C++ Eigen Sparse Matrix multiplication much slower than python scipy.sparse

P

2

5

Edit: The huge difference in performance is due to a bug in the test, when set up properly Eigen is 2 to 3 times faster.

I noticed that sparse matrix multiplication using C++ Eigen library is much slower than using Python scipy.sparse library. I achieve in scipy.sparse in ~0.03 seconds what I achieve in Eigen in ~25 seconds. Maybe I doing something wrong in Eigen?

Here Python code:

from scipy import sparse
from time import time
import random as rn

N_VALUES = 200000
N_ROWS = 400000
N_COLS = 400000

rows_a = rn.sample(range(N_COLS), N_VALUES)
cols_a = rn.sample(range(N_ROWS), N_VALUES)
values_a = [rn.uniform(0,1) for _ in xrange(N_VALUES)]

rows_b = rn.sample(range(N_COLS), N_VALUES)
cols_b = rn.sample(range(N_ROWS), N_VALUES)
values_b = [rn.uniform(0,1) for _ in xrange(N_VALUES)]

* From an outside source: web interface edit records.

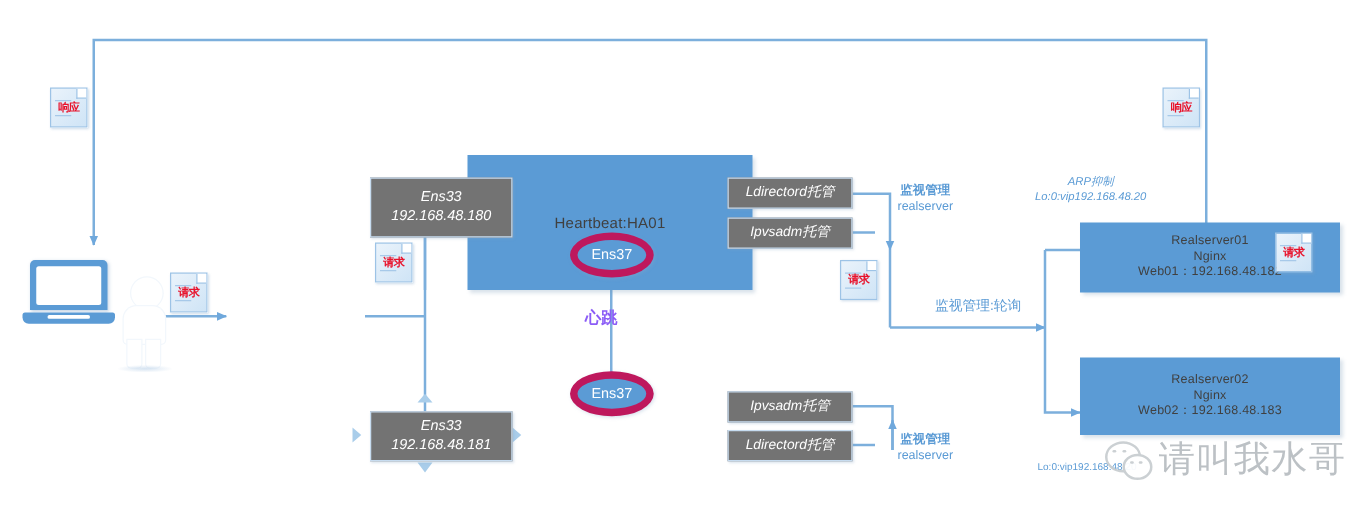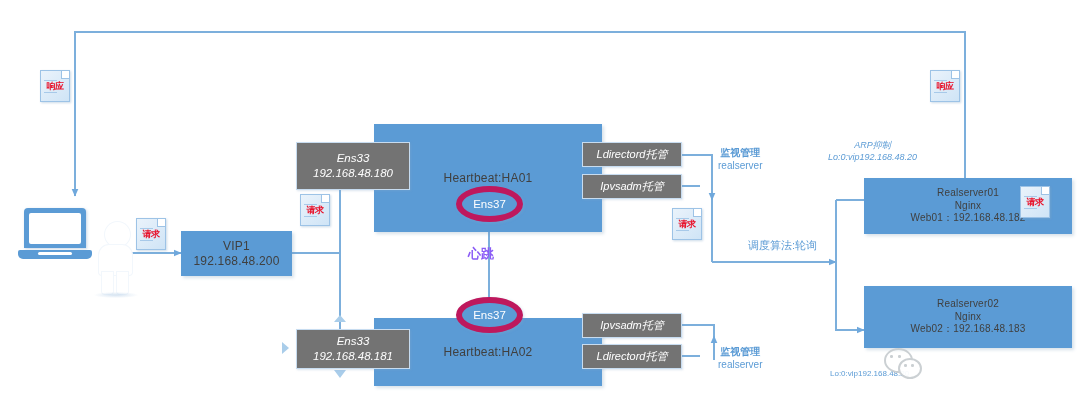--- a/index.html
+++ b/index.html
@@ -279,10 +279,6 @@
     </div>
   </div>
 
-  <div class="node" style="left:181px;top:231px;width:111px;height:45px;font-size:12px;">
-    <span class="ln">VIP1</span>
-    <span class="ln">192.168.48.200</span>
-  </div>
 
   <div class="node" style="left:374px;top:124px;width:228px;height:108px;font-size:12px;">
     <span class="ln">Heartbeat:HA01</span>

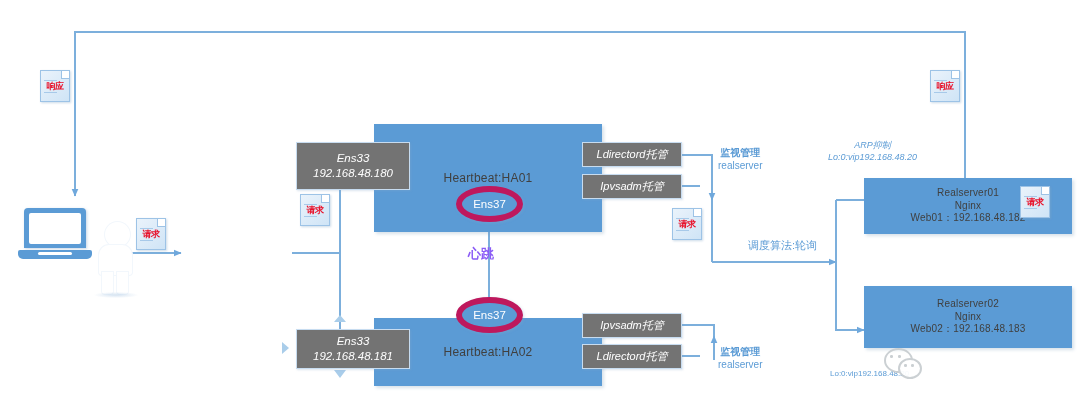--- a/index.html
+++ b/index.html
@@ -350,7 +350,7 @@
     <span class="sub">realserver</span>
   </div>
 
-  <div class="lbl plain" style="left:748px;top:238px;font-size:11px;">调度算法:轮询</div>
+  <div class="lbl plain" style="left:748px;top:238px;font-size:11px;">监视管理:轮询</div>
 
   <div class="lbl plain" style="left:828px;top:140px;font-size:9px;color:#5B9BD5;font-style:italic;">
     <span>ARP抑制</span>

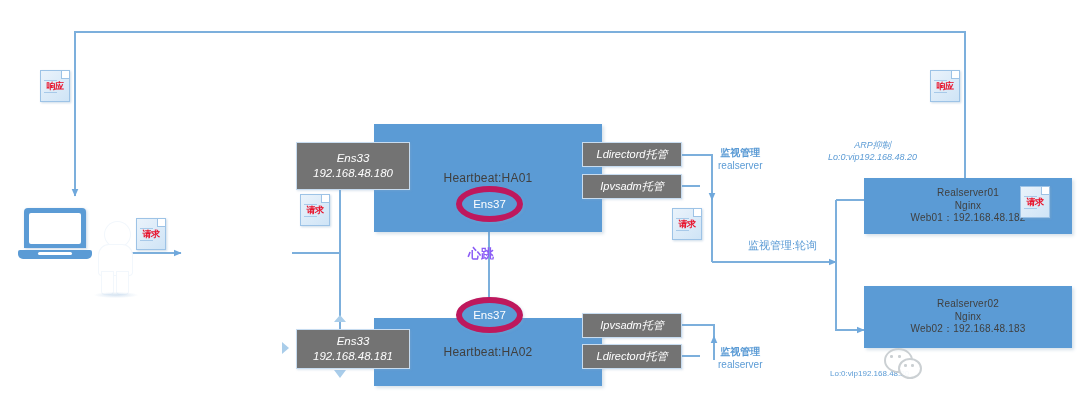--- a/index.html
+++ b/index.html
@@ -325,9 +325,6 @@
 
   <div class="heartbeat-lbl" style="left:468px;top:245px;font-size:13px;">心跳</div>
 
-  <div class="node" style="left:374px;top:318px;width:228px;height:68px;font-size:12px;">
-    <span class="ln">Heartbeat:HA02</span>
-  </div>
 
   <div class="outline" style="left:296px;top:329px;width:114px;height:40px;font-size:11.5px;">
     <span class="ln">Ens33</span>

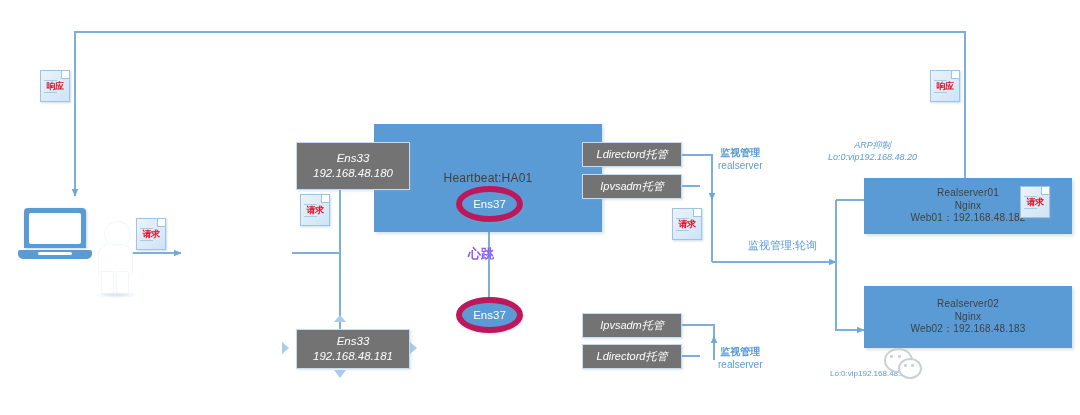--- a/index.html
+++ b/index.html
@@ -386,6 +386,7 @@
       <i style="left:20px;top:16px;"></i>
       <i style="left:27px;top:16px;"></i>
     </div>
+    <div class="wtxt">请叫我水哥</div>
   </div>
 
 </div>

big_a = sparse.coo_matrix((values_a, (cols_a, rows_a)), shape=(N_ROWS, N_COLS))
big_b = sparse.coo_matrix((values_b, (cols_b, rows_b)), shape=(N_ROWS, N_COLS))

big_a = big_a.tocsr()
big_b = big_a.tocsr()

start = time()

AB = big_a * big_b;

end = time()

print 'time taken : {}'.format(end - start)

C++ code:

#include <iostream>
#include <cstdlib>
#include <vector>
#include <algorithm>
#include <Eigen/Dense>
#include <Eigen/Sparse>

using namespace Eigen;

std::vector<long> gen_random_sample(long min, long max, long sample_size);
double get_random_double(double min, double max);
std::vector<double> get_vector_of_rn_doubles(int length, double min, double max);

int main()
{

  long N_COLS = 400000;
  long N_ROWS = 400000;
  long N_VALUES = 200000;

  SparseMatrix<double> big_A(N_ROWS, N_COLS);
  std::vector<long> cols_a = gen_random_sample(0, N_COLS, N_VALUES);
  std::vector<long> rows_a = gen_random_sample(0, N_COLS, N_VALUES);
  std::vector<double> values_a = get_vector_of_rn_doubles(N_VALUES, 0, 1);

  for (int i = 0; i < N_VALUES; i++)
    big_A.insert(cols_a[i], cols_a[i]) = values_a[i];
  // big_A.makeCompressed(); // slows things down

  SparseMatrix<double> big_B(N_ROWS, N_COLS);
  std::vector<long> cols_b = gen_random_sample(0, N_COLS, N_VALUES);
  std::vector<long> rows_b = gen_random_sample(0, N_COLS, N_VALUES);
  std::vector<double> values_b = get_vector_of_rn_doubles(N_VALUES, 0, 1);

  for (int i = 0; i < N_VALUES; i++)
    big_B.insert(cols_b[i], cols_b[i]) = values_b[i];
  // big_B.makeCompressed();

  SparseMatrix<double> big_AB(N_ROWS, N_COLS);

  clock_t begin = clock();

  big_AB = (big_A * big_B); //.pruned();

  clock_t end = clock();
  double elapsed_secs = double(end - begin) / CLOCKS_PER_SEC;
  std::cout << "Time taken : " << elapsed_secs << std::endl;

}

std::vector<long> gen_random_sample(long min, long max, long sample_size)
{
  std::vector<long> my_vector(sample_size); // THE BUG, is right std::vector<long> my_vector

  for (long i = min; i != max; i++)
    {
      my_vector.push_back(i);
    }

  std::random_shuffle(my_vector.begin(), my_vector.end());

  std::vector<long> new_vec = std::vector<long>(my_vector.begin(), my_vector.begin() + sample_size);

    return new_vec;
}

double get_random_double(double min, double max)
{
   std::uniform_real_distribution<double> unif(min, max);
   std::default_random_engine re;
   double a_random_double = unif(re);
}

std::vector<double> get_vector_of_rn_doubles(int length, double min, double max)
{
  std::vector<double> my_vector(length);
  for (int i=0; i < length; i++)
    {
      my_vector[i] = get_random_double(min, max);
    }
  return my_vector;
}

I compiled with: g++ -std=c++11 -I/usr/include/eigen3 time_eigen.cpp -o my_exec -O2 -DNDEBUG.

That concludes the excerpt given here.